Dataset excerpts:
--- START ---
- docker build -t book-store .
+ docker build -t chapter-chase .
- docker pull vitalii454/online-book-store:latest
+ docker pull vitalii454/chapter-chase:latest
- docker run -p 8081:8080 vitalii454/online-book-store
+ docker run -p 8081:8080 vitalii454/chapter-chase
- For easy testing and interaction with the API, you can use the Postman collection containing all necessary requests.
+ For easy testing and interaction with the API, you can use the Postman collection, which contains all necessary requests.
--- END ---
Work item: Return exactly what appears in the records from the line with "-p 8081:8080 vitalii454/chapter-chase" through the final line, and nothing else.

Exercise answer:
+ docker run -p 8081:8080 vitalii454/chapter-chase
- For easy testing and interaction with the API, you can use the Postman collection containing all necessary requests.
+ For easy testing and interaction with the API, you can use the Postman collection, which contains all necessary requests.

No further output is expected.